_Task details_.
Write out the data that follows exactly, keeping every picture out.

_Provided information_.
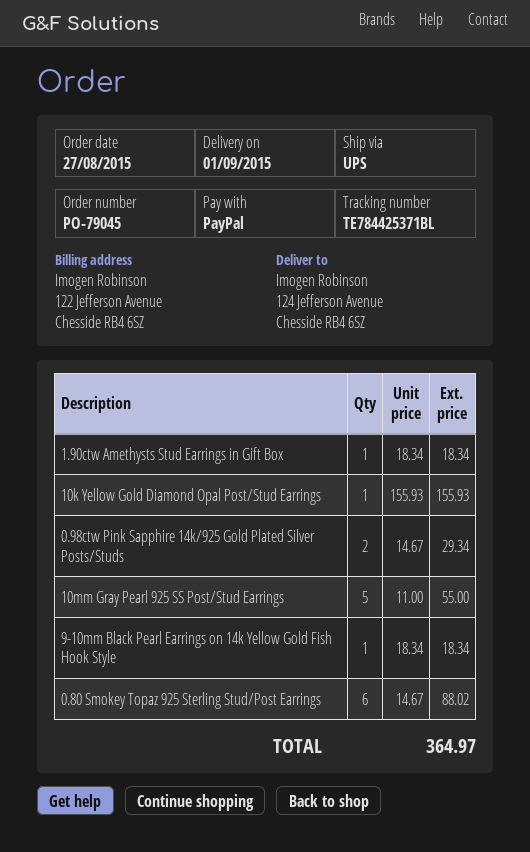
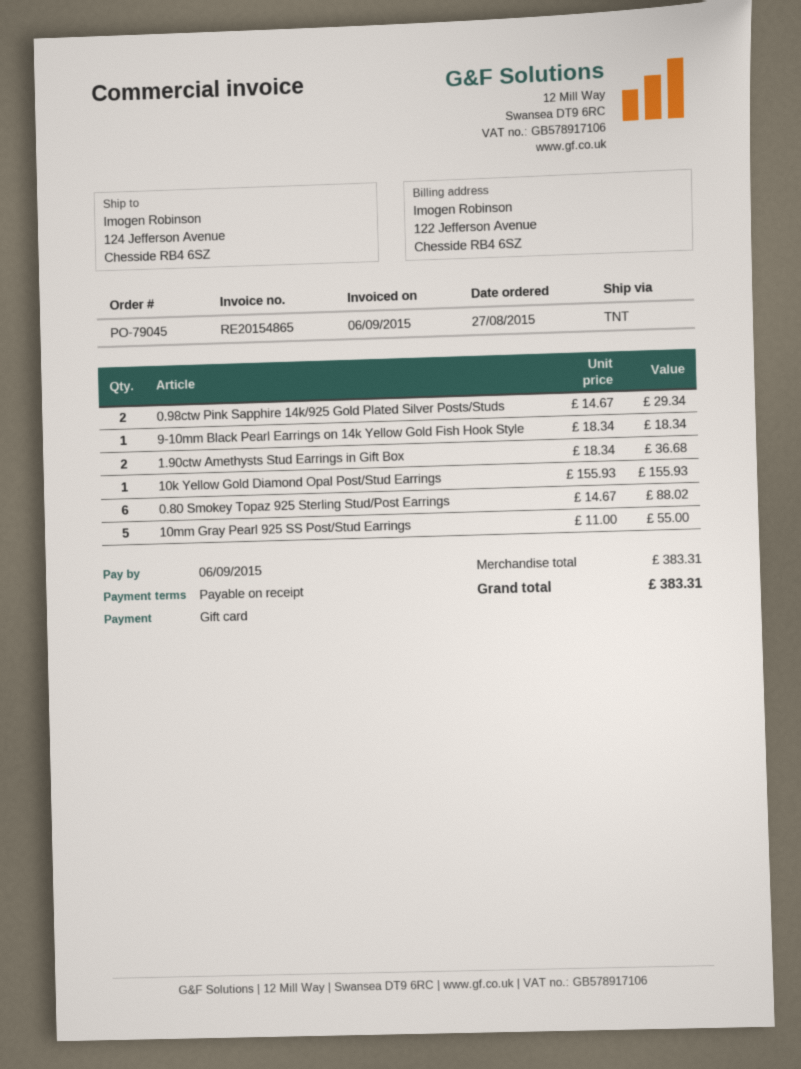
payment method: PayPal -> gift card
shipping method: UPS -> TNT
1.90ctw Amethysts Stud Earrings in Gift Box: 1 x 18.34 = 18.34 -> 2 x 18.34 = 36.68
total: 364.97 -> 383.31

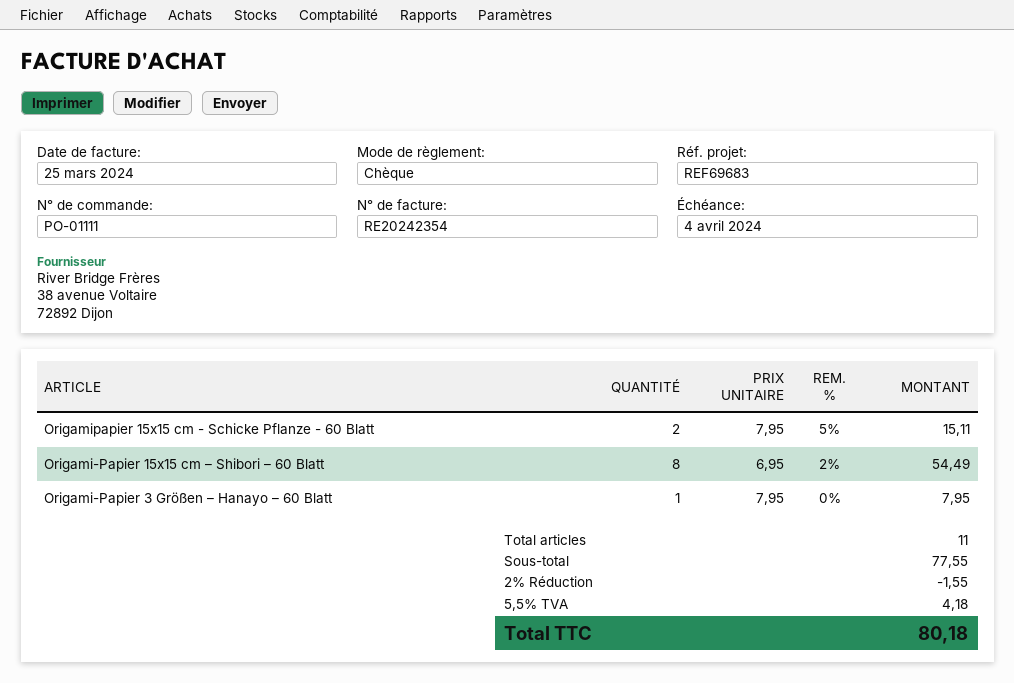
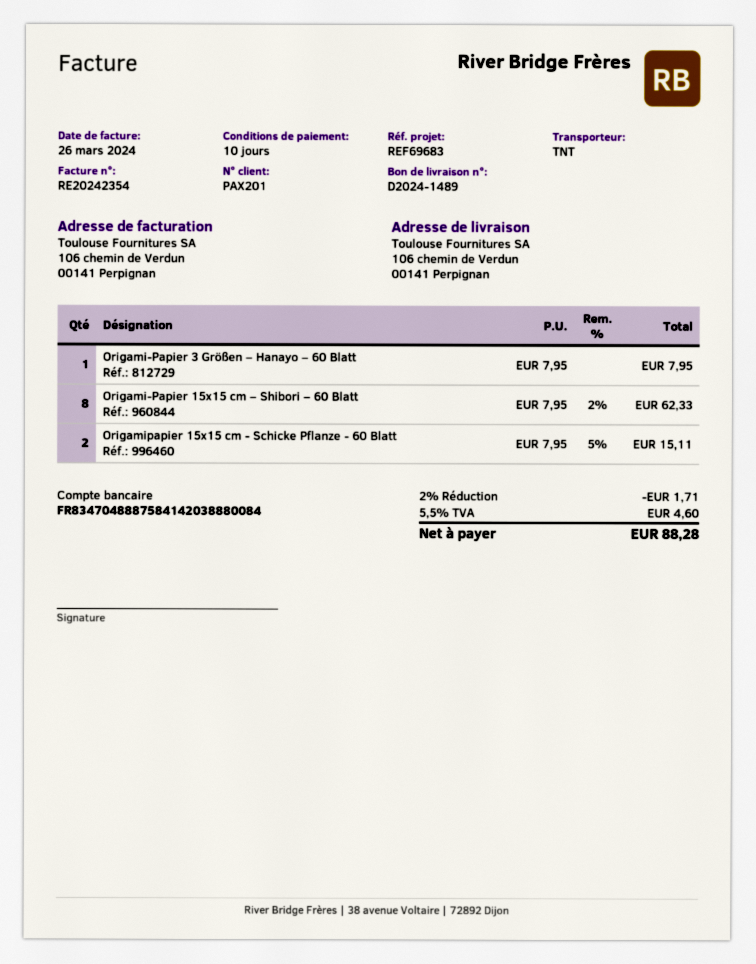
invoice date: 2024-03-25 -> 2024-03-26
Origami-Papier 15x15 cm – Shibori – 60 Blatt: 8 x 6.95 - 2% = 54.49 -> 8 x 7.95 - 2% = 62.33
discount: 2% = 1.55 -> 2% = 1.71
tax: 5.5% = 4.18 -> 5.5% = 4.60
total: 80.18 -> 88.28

_Solved exercise_.
payment method: PayPal -> gift card
shipping method: UPS -> TNT
1.90ctw Amethysts Stud Earrings in Gift Box: 1 x 18.34 = 18.34 -> 2 x 18.34 = 36.68
total: 364.97 -> 383.31

invoice date: 2024-03-25 -> 2024-03-26
Origami-Papier 15x15 cm – Shibori – 60 Blatt: 8 x 6.95 - 2% = 54.49 -> 8 x 7.95 - 2% = 62.33
discount: 2% = 1.55 -> 2% = 1.71
tax: 5.5% = 4.18 -> 5.5% = 4.60
total: 80.18 -> 88.28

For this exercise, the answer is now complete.